11.6

8.5K 478 51
                                        

"Tatile geleli 4 gün oldu ama doğru düzgün bir uyku düzeni tutturabilmiş değiliz." Dedim gecenin dördünde öğle yemeğini yeni bitirmişken. Hepimizin sofraya oturduğu nadir anlardan biriydi.

"Gündüz eğlencenin tadını gram çıkaramıyorum." Emirhan homurdanarak elindeki çatalı bıraktı. "Olur olmadık saatlerde uykum geliyor. Uykusuzluktan başım ağrıyor, denize giriyorum anında midem bulanıyor."

"Şey mi yapsak o zaman, yarın akşama kadar uyumadan dayansak." Fikri ortaya atan Sıla'ydı.

"En son ne zaman uyanmıştık biz?" Damla kafasında saat hesabı yapıyor gibiydi.

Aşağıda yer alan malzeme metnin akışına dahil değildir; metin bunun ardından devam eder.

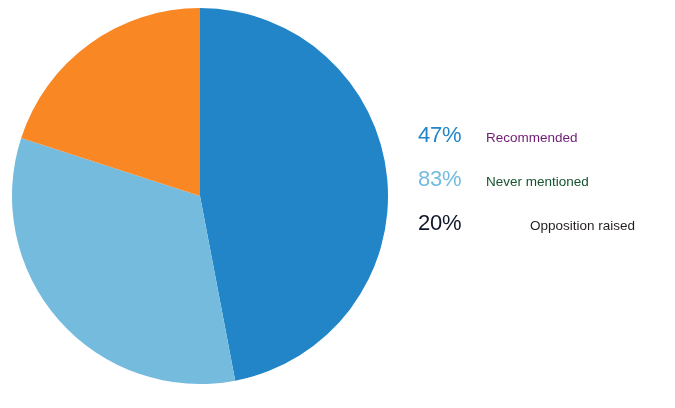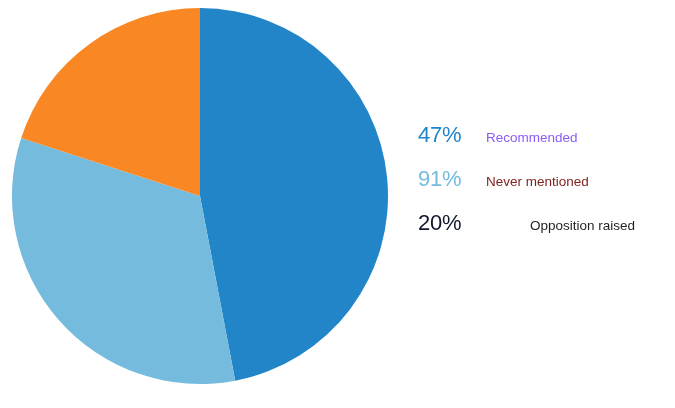"Recommended" span.legend-label { color: #8b5cf6 -> #701a75 }
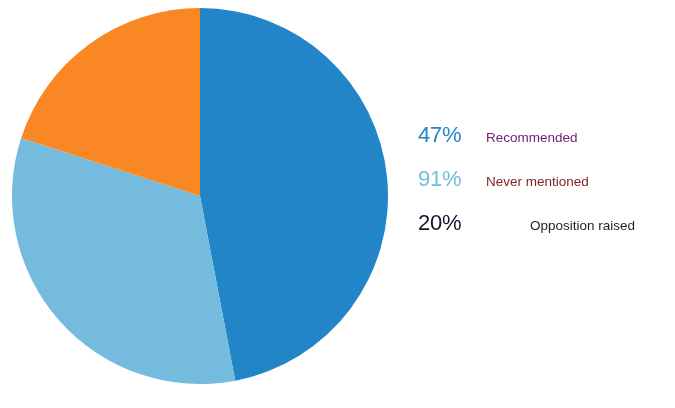"91%" span.legend-pct { text: 91% -> 83% }
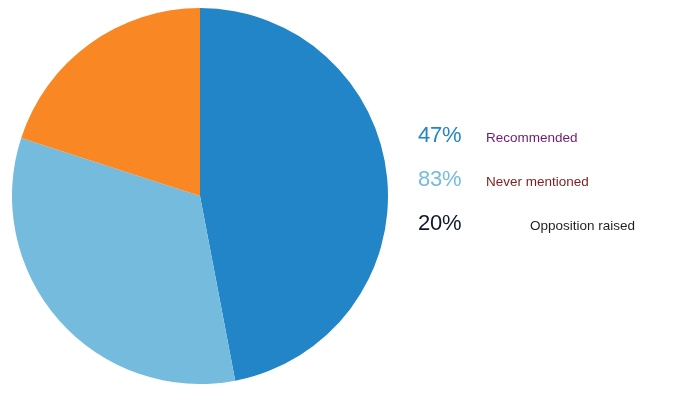"Never mentioned" span.legend-label { color: #7f1d1d -> #14532d }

"Biz Sıla'yla akşam 9 da uyandık, Damla sen 10, Emirhan 12, Gökçe bizden önce uyanıktı ne zaman uyandı bilmiyorum."

"Sekiz buçuk civarı." Dedi ben cümlemi bitirir bitirmez.

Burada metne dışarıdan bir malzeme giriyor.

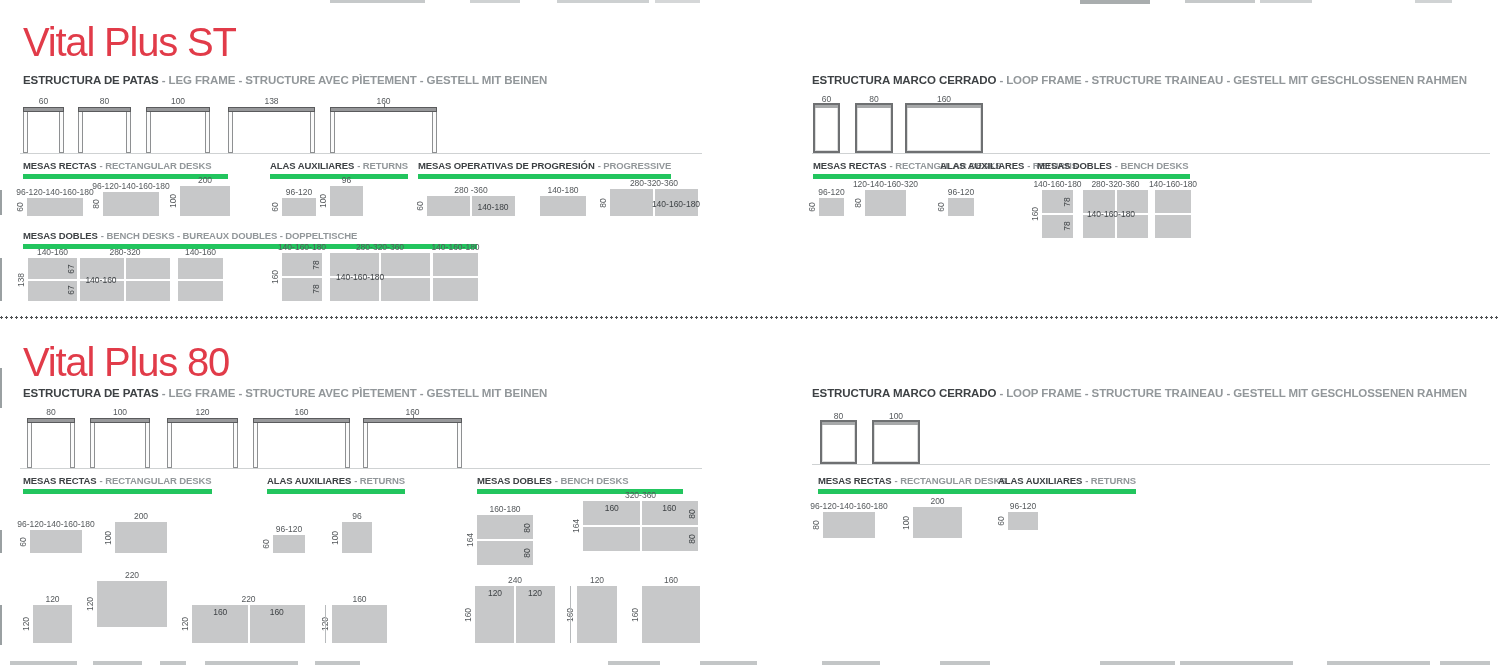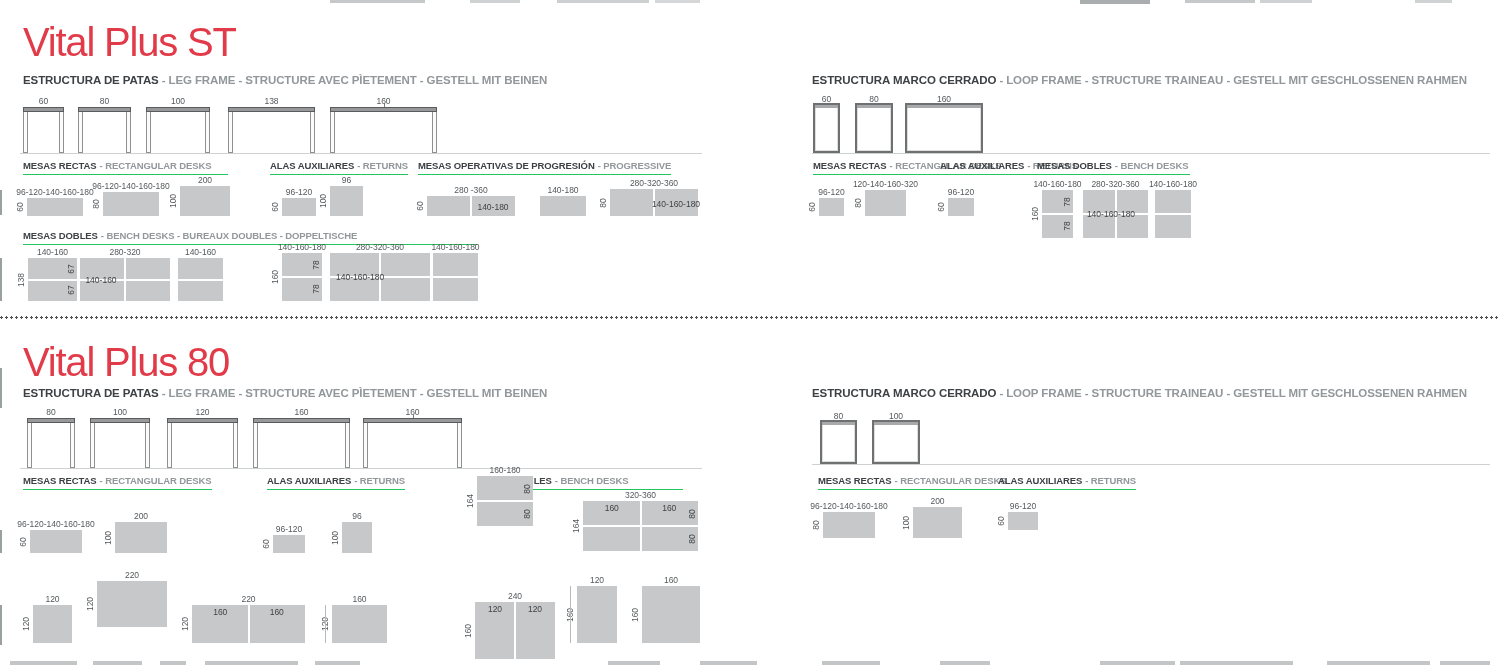"MESAS RECTAS - RECTANGULAR DESKS" .sec-header { border-bottom: 1px solid #22c55e -> 5px solid #22c55e }
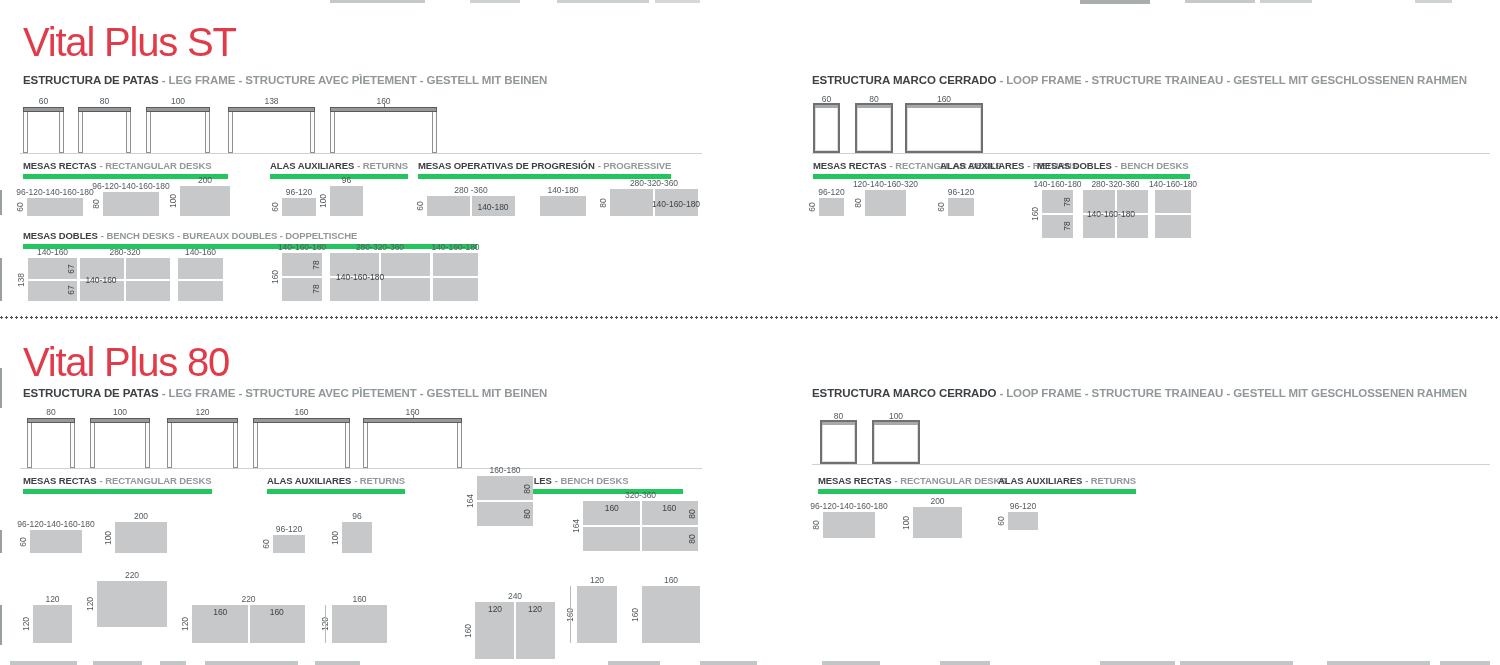"160-180" div.diag { top: 476px -> 515px }
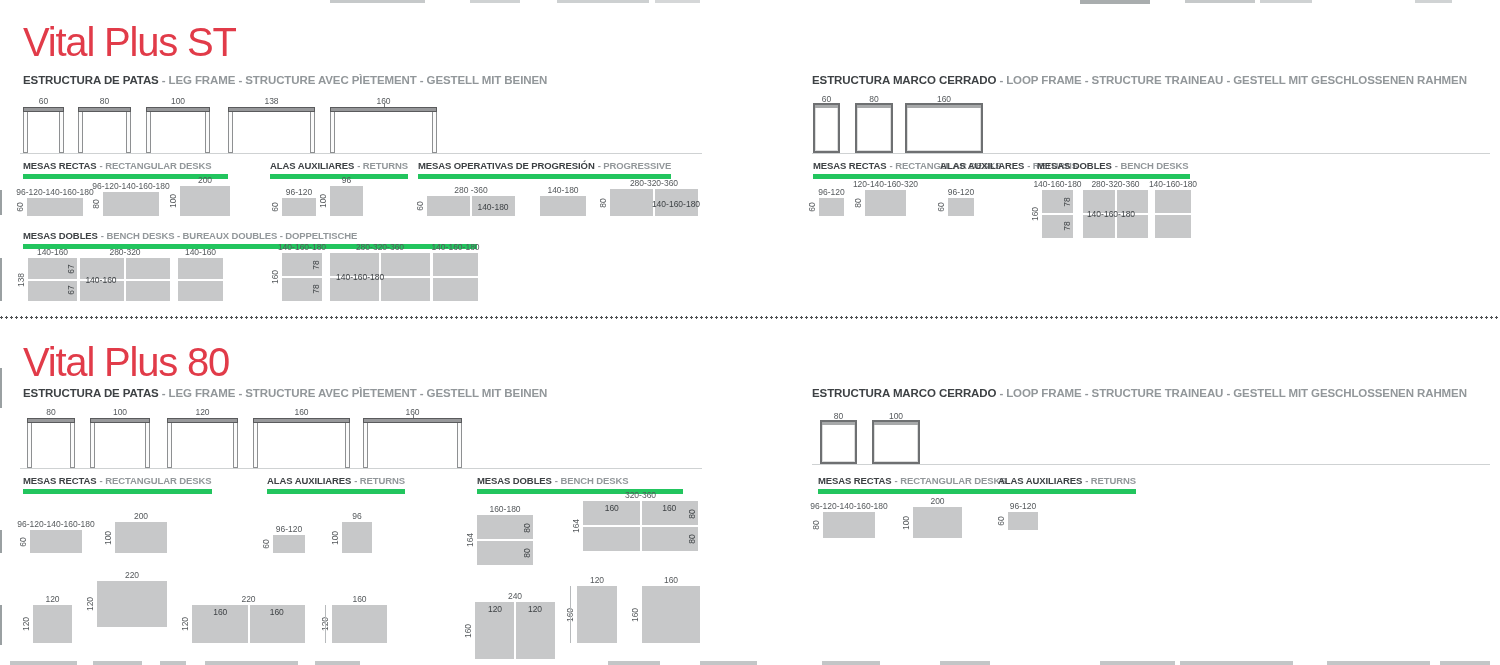"240" div.diag { margin-top: 16px -> none }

"Bence şey yapalım yarın kendimizi bir güzel yoralım. Akşam saat on gibi de uyuyalım. Birkaç gün böyle idare etsek muhtemelen uyku düzeni oluşur gündüzler de artık cehennem olmaktan çıkar." Dedi Damla.

"Öğlen uyuyup akşam uyanmaya bir son vermemiz lazım bence de." Gökçe de fikrini belirtirken hepimiz aynı şeyi düşünüyorduk.

Güya tatildeydik fakat denizin keyfini gram çıkaramıyorduk. Akşamın bir saati uyanıp sabaha kadar evin içinde takılıyorduk. Damlaların ilk geldiği gün içtikleri yüzünden bir süre alkolden uzak durmaya karar verdiler çünkü Emirhan malı neredeyse alkol komasına girecekti.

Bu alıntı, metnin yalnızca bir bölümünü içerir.